■ Exercise
Your answer should consist only of the lines below from the one with "3 к настоящему Порядку).</p>" through the one with "2 к настоящему Порядку).</p>", copied exactly.

■ Provided data

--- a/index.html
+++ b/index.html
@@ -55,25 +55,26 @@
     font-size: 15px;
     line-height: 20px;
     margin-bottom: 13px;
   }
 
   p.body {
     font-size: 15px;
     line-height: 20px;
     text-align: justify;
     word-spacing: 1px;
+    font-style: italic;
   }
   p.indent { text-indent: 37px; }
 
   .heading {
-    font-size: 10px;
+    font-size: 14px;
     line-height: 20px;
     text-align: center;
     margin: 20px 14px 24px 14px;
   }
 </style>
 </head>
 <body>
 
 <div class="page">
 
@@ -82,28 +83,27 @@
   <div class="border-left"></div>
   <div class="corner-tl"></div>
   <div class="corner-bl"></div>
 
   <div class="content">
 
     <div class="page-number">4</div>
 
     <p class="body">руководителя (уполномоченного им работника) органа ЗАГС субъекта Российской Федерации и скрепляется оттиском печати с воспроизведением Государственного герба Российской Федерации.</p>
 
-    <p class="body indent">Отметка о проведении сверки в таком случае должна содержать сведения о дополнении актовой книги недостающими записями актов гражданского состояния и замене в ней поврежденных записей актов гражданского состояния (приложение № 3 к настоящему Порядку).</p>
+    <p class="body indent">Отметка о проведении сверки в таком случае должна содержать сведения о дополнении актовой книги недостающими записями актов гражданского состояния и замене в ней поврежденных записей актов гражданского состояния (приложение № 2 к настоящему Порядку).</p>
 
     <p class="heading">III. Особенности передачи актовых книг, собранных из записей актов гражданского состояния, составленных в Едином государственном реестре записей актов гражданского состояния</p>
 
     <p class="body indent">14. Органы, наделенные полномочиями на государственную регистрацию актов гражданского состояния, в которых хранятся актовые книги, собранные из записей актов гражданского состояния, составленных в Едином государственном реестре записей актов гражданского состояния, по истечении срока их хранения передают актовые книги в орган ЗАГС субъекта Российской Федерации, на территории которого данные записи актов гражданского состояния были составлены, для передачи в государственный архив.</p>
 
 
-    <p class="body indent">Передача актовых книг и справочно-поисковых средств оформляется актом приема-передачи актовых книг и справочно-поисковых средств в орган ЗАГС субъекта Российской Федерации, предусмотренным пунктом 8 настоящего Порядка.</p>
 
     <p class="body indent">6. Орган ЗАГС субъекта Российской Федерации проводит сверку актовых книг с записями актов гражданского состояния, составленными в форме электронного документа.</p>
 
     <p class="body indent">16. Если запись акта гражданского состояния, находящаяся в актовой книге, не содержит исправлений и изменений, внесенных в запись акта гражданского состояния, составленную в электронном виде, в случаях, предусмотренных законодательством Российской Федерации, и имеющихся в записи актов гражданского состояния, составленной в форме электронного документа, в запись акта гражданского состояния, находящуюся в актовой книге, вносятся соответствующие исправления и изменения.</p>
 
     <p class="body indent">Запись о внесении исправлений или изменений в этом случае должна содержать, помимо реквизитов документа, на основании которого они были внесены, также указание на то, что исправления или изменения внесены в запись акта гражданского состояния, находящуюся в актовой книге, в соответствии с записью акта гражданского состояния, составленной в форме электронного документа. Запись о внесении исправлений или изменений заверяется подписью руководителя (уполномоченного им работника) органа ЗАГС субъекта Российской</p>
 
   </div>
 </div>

■ Response
-    <p class="body indent">Отметка о проведении сверки в таком случае должна содержать сведения о дополнении актовой книги недостающими записями актов гражданского состояния и замене в ней поврежденных записей актов гражданского состояния (приложение № 3 к настоящему Порядку).</p>
+    <p class="body indent">Отметка о проведении сверки в таком случае должна содержать сведения о дополнении актовой книги недостающими записями актов гражданского состояния и замене в ней поврежденных записей актов гражданского состояния (приложение № 2 к настоящему Порядку).</p>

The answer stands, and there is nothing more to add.